**Work required**:
This calls for a word-for-word copy of all the data, with each picture removed.

**Web page revision data**:
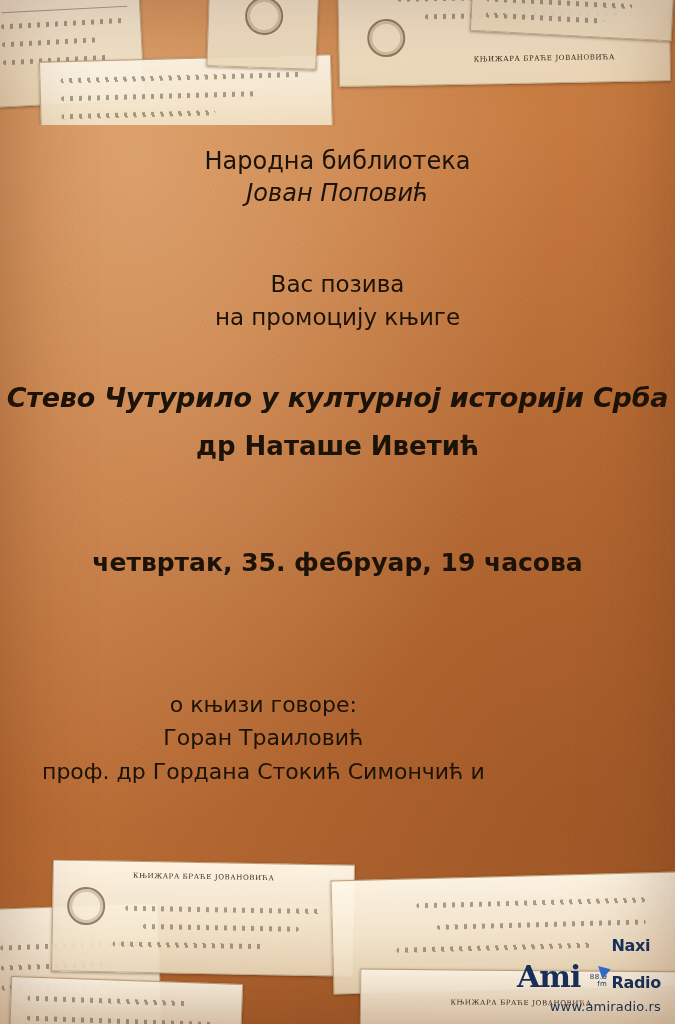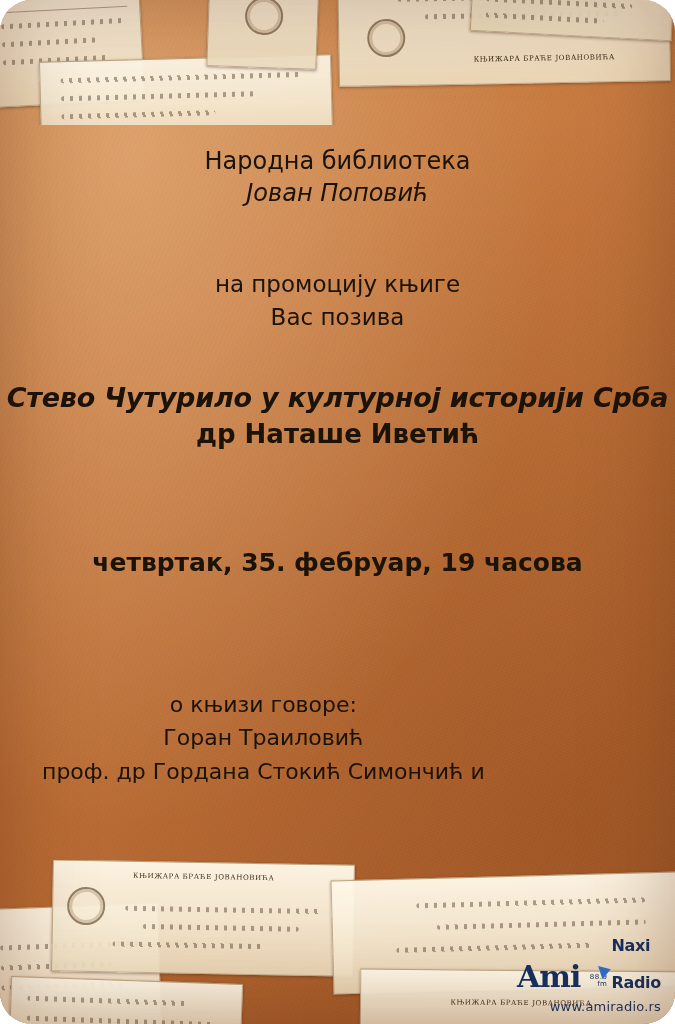--- a/index.html
+++ b/index.html
@@ -16,7 +16,6 @@
     height: 1024px;
     overflow: hidden;
     background: #fdba74;
-    border-radius: 32px;
   }
 
   

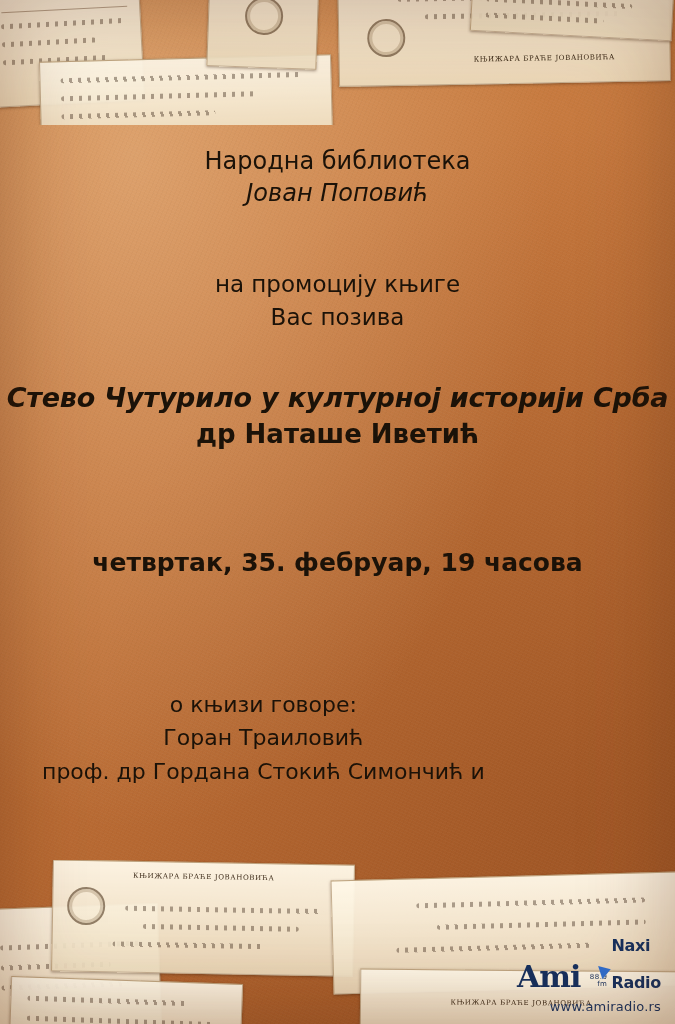--- a/index.html
+++ b/index.html
@@ -294,8 +294,8 @@
     </div>
 
     <div class="invite">
+      <span>Вас позива</span>
       <span>на промоцију књиге</span>
-      <span>Вас позива</span>
     </div>
 
     <div class="book">

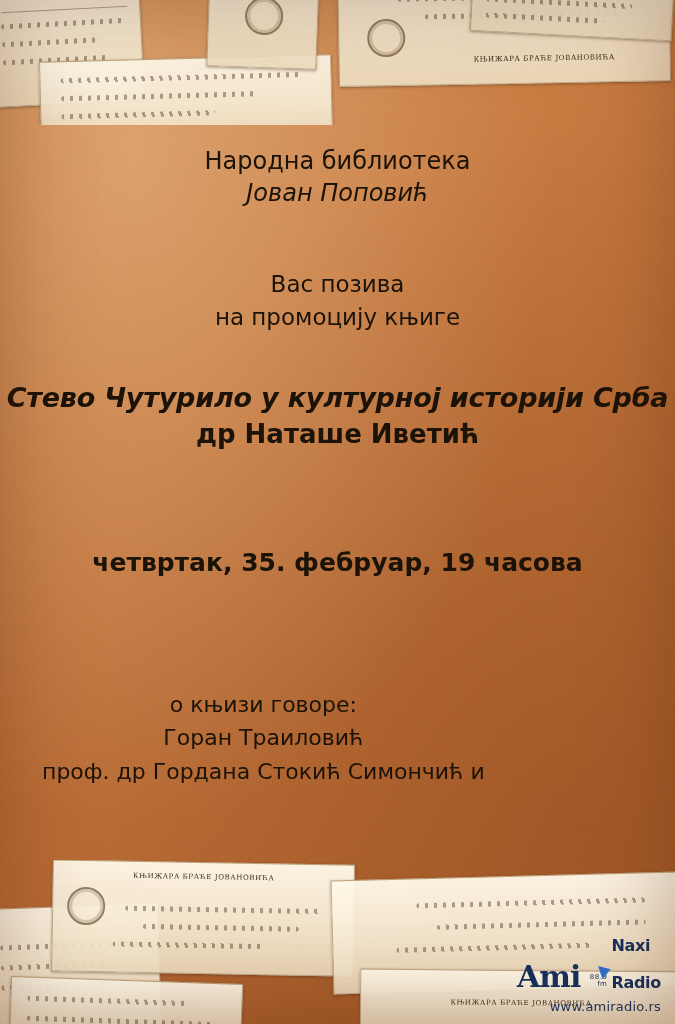--- a/index.html
+++ b/index.html
@@ -130,7 +130,7 @@
     display: block;
     font-size: 26px;
     font-weight: bold;
-    margin-top: 6px;
+    margin-top: 18px;
   }
 
   .datetime {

**Task answer**:
--- a/index.html
+++ b/index.html
@@ -16,7 +16,6 @@
     height: 1024px;
     overflow: hidden;
     background: #fdba74;
-    border-radius: 32px;
   }
 
   

--- a/index.html
+++ b/index.html
@@ -294,8 +294,8 @@
     </div>
 
     <div class="invite">
+      <span>Вас позива</span>
       <span>на промоцију књиге</span>
-      <span>Вас позива</span>
     </div>
 
     <div class="book">

--- a/index.html
+++ b/index.html
@@ -130,7 +130,7 @@
     display: block;
     font-size: 26px;
     font-weight: bold;
-    margin-top: 6px;
+    margin-top: 18px;
   }
 
   .datetime {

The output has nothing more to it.